An additional preauthorization by an ID physician, which is a more drastic intervention, would have possibly led to a stronger effect of the message provided [8]. However, the medical direction in Swiss hospitals rarely enforces preauthorization for antibiotics. This is possibly due to a strong prescriber autonomy in Switzerland. The absence of a patient, disease or substance specific education, further key interventions of ASPs, may also have led to the lack of statistical difference in this intervention study [8]. Furthermore, the psychological effect of the alert on the prescribing physicians may have vanished over time, as seen in other studies with electronic stewardship interventions, although such a pattern could not be confirmed in our data [22].

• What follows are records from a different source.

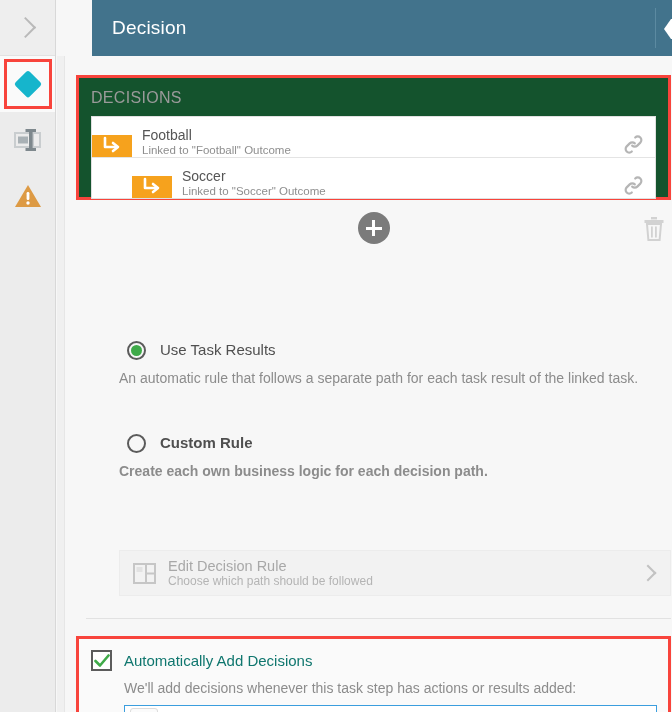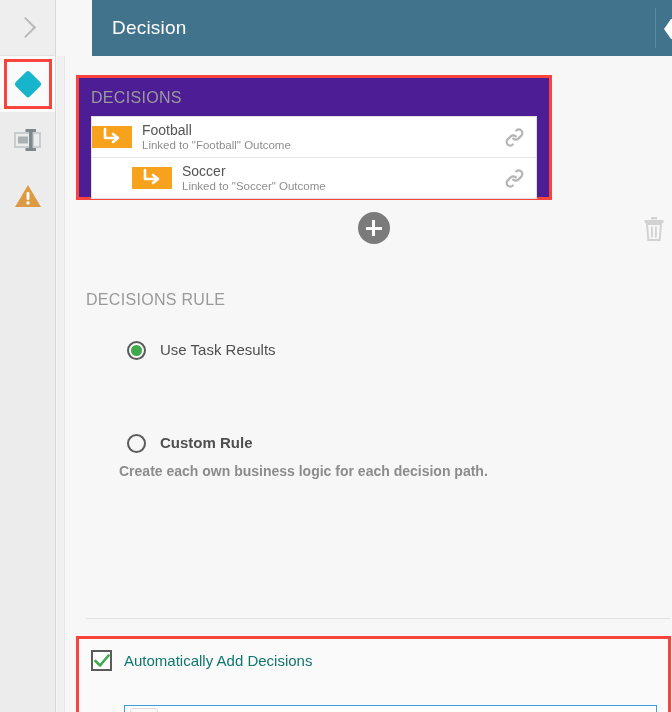"DECISIONS" .decisions-panel { background: #4c1d95 -> #14532d; width: 476px -> 595px }
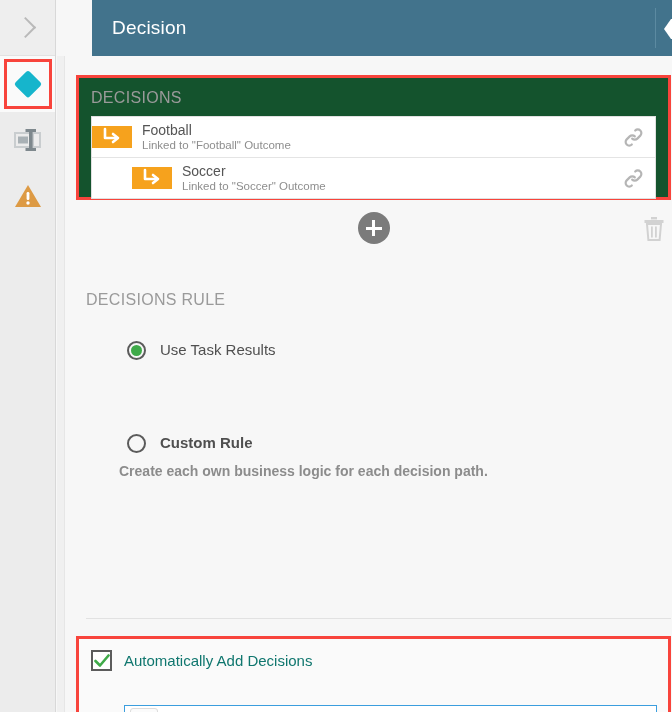"Football" .decision-row { align-items: center -> flex-end }
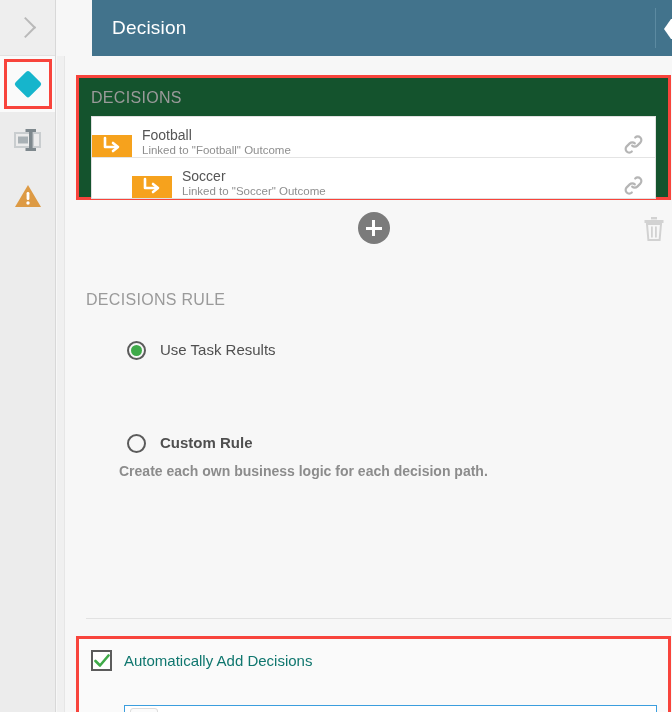"DECISIONS RULE" div.section-label { html: <div>DECISIONS RULE</div> -> none }
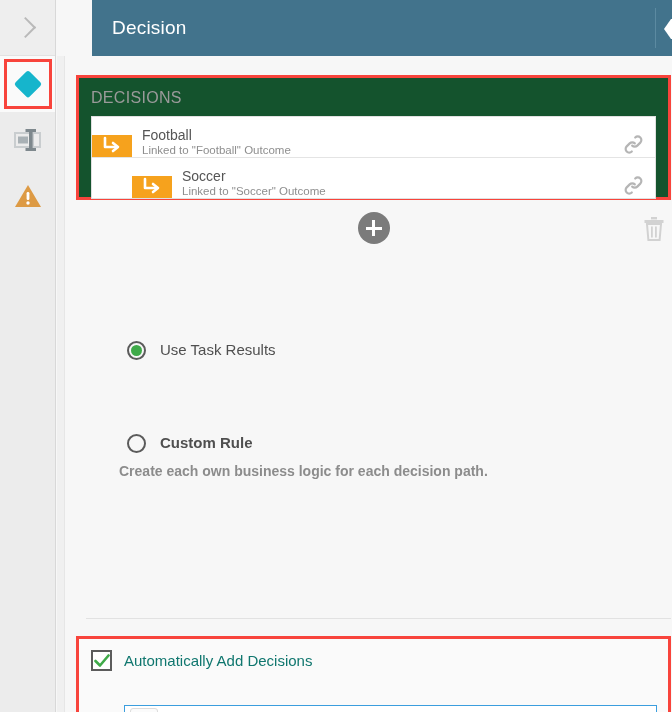"An automatic rule that follows" div.radio-desc { html: none -> <div>An automatic rule that follows a separate path for each task result of the linked task.</div> }
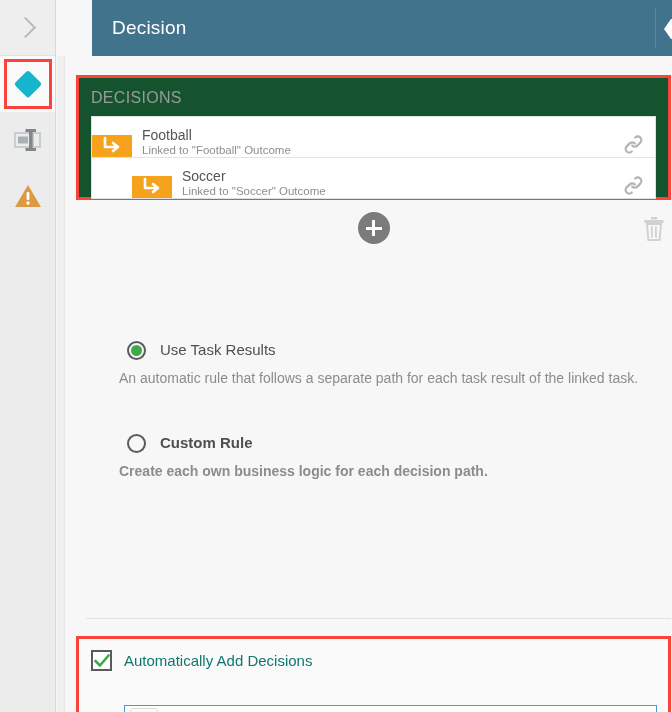"Edit Decision Rule" div.edit-rule { html: none -> <div> <div> <svg> <rect></rect> <rect></rect> <rect></rect> <rect></rect> </svg> </div> <div> <div>Edit Decision Rule</div> <div>Choose which path should be followed</div> </div> <div> <div></div> </div> </div> }
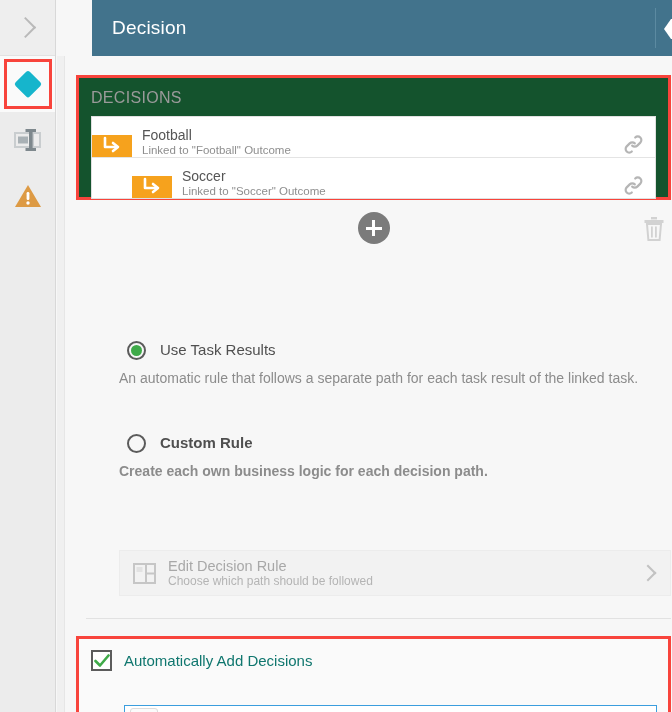"We'll add decisions whenever this" div.auto-desc { html: none -> <div>We'll add decisions whenever this task step has actions or results added:</div> }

Finally, targeting only the prescribing physicians may have reduced the potential impact of the alert. Prescribing physicians are mostly fellows in training, who due to lack of time, motivation or knowledge, may underestimate the importance of the optimization of anti-infective prescriptions. One the other hand, the choice of the anti-infective substance is almost always made by the residents or specialists and rather not fellows.

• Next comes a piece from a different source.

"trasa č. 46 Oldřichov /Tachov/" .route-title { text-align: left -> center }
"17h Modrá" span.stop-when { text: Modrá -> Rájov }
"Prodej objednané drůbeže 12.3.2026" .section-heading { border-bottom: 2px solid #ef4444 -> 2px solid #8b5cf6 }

Strengths of this study are the large number of patients, the long observation period and the use of prescription data. The study has also several limitations. We cannot explain why we observed a sudden increase of meropenem and caspofungin prescriptions shortly after the alert was introduced. The message provided at and 72 h after prescription advised to re-evaluate the choice of the substance or to contact the ID team. The quality of the dataset depends on the electronic prescription system, which is in a constant modification state. It is possible that the alert introduction led to an optimization of data and thus captured more prescriptions. One other hypothesis is that the ID counselling service was more often involved, and indeed decided to lengthen or re-introduce prescriptions, since the chosen antibiotics seemed justifiable to the ID team. Third, we do not collect additional clinical data of included patients, which clearly exclude further explorative analyses. Also, structural changes have certainly occurred during the study period, which have not been assessed in this analysis but may well have influenced the results observed. Furthermore, data on other broad-spectrum antibiotics were not analyzed. This prevents us to assess whether the intervention led to switches to other broad-spectrum antibiotics, not covered by the alert and thus escaping our surveillance. Last, generalizability to other settings is limited since data originates from a single, tertiary care centre.

Conclusions

The introduction of an electronic reminder for prescriptions of meropenem, voriconazole and caspofungin led to a significant decrease of voriconazole prescriptions in comparison with the pre-intervention period, but did not consistently alter prescription patterns of meropenem or caspofungin. According to the results and other available evidence, self-stewardship supported by electronic reminders may only have a limited impact on prescriptions of anti-infective substances. Self-stewardship may thus benefit from face-to-face prompting with ID physicians and audit and feedback.